Cupcake’s lost dog flyer was placed everywhere – on grocery store walls and convenience store windows, in newspaper boxes and inside neighbor’s screen doors, on cars in a church and shopping store parking lots. Her image was seen by hundreds of people all over Eagan.

Foster Maggie

Taking a side view picture of your pet can give someone a better sense of her size, length and coloring.

I remember thinking how lucky I was to have taken so many photos of her. She may not have been my dog at the time (she was my foster dog), but I loved taking pictures of her, and that turned out to be a fortunate thing, because I was able to use so many of those pictures to make sure people knew it was her when they spotted her.

Seeing the flyer again made me realize that perhaps in all the educating being done on micro-chipping your pet, handing out flyers and getting the word out, we may have forgotten to mention that having a few good, current photos are essential too.

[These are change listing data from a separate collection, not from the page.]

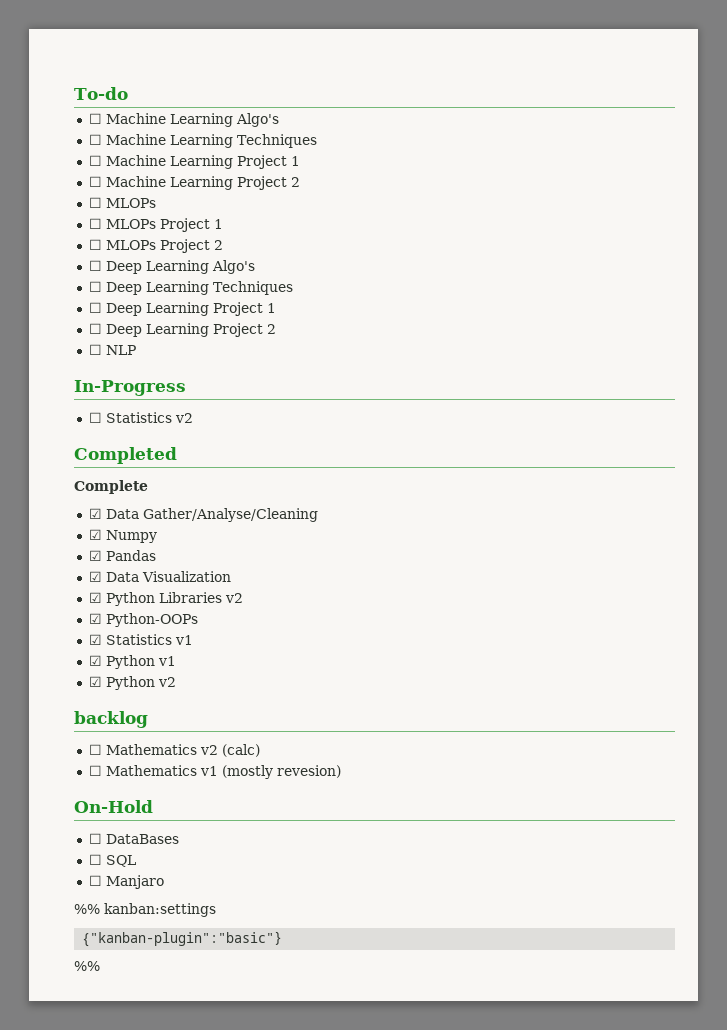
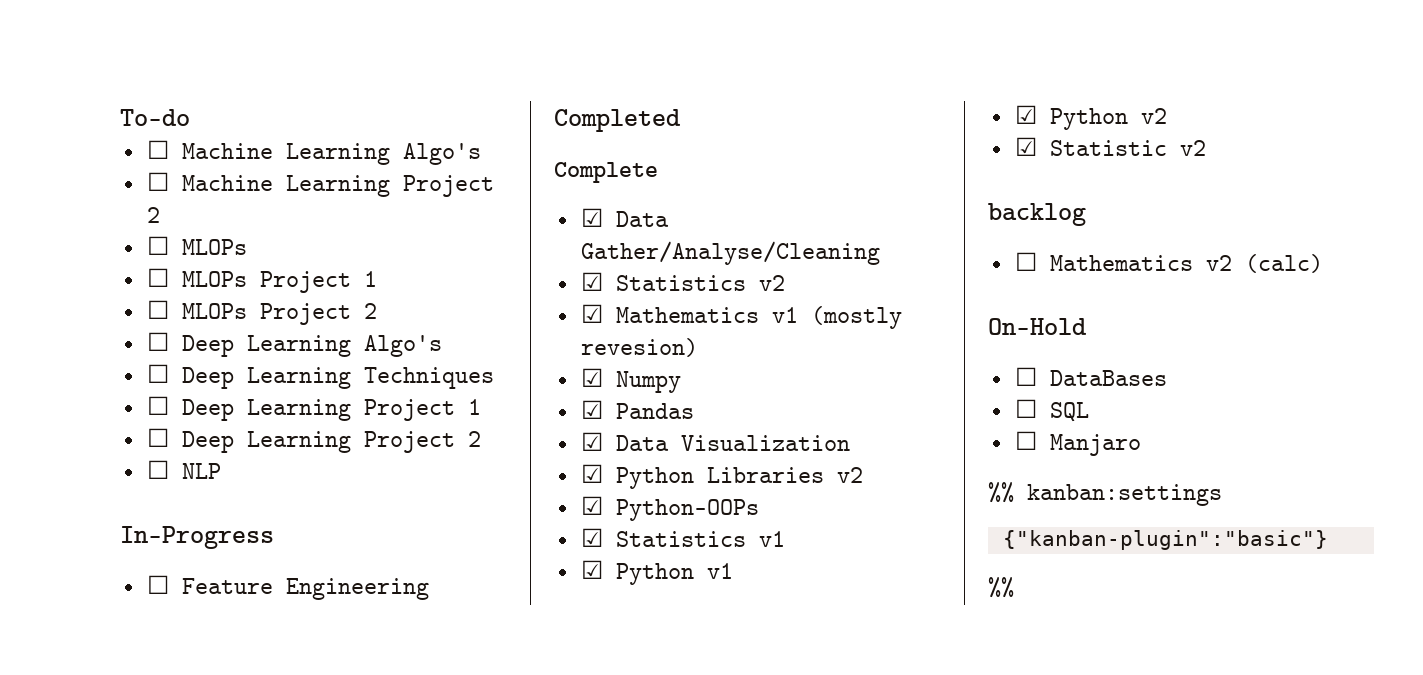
- ☐ Machine Learning Techniques
- ☐ Machine Learning Project 1
- ☐ Statistics v2
+ ☐ Feature Engineering
+ ☑ Statistics v2
+ ☑ Mathematics v1 (mostly revesion)
+ ☑ Statistic v2
- ☐ Mathematics v1 (mostly revesion)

Too often, I see photos on the Lost Dogs Facebook pages that are too dark, out of focus, or don’t give viewers a full and complete image of their dog. These are the photos someone will use to (hopefully) identify their dog. A bad photo can make the difference between a dog that gets seen, and reported, and one that does not.

DSC04623

A close up view of your pet’s face helps finders make a match based on facial features and coloring.

This is not to say that someone is a bad owner if they do not have a good photo of their dog (we all have bad photos of our pets), but it is a call for dog owners to start taking better photos of their pets “in case” they ever need to use it in a lost dog search.

I recognize that most people never expect their dog to go missing, but being prepared for the “what if” situation is easier than saying “if only I had…” So here are some tips on how to capture some great photos of your dog that you can use in a lost dog flyer, if you should ever need it:

  1. Take pictures of your dog in natural light or in a well-lit area. It not only gives people a better idea of what your dog looks like, but it can also show off any unusual features they may have, such as unusual colorations in their coat or face.
  2. Shoot pictures of your dog from all different angles – you want to get photos that show their front, back and sides, it gives people a better sense of their size, coloring, and length.
  3. Get a close up of your dog’s face – A close up shows searchers and shelters more of their facial features and makes it easier for them to make a positive identification.
  4. Take a selfie with your pet – Almost everyone has a cell phone on them these days. Why not take advantage of a moment when you are out with your dog to take a selfie? It will help people make a connection with you and your dog and it almost guarantees that you will have a more current photo with you, if you should ever need it in an emergency.
  5. Take an action shot of your pet – It will give a potential finder a better sense of how your dog stands or moves. This is especially helpful in the case of a sighting of your missing dog.

 

I hope you will never need to use one of these photos in a lost dog flyer, but if you ever do you will be much better prepared to provide one that will help searchers make a positive identification.

Note: If you find a lost dog, please do your best to take a really good photo that is in a well-lit area. It will help the owner find their dog so much more quickly.

Jasper prancing with his stick. #dogpark

An action shot of your dog can give searchers a sense of how your dog moves, making them easier to recognize while running.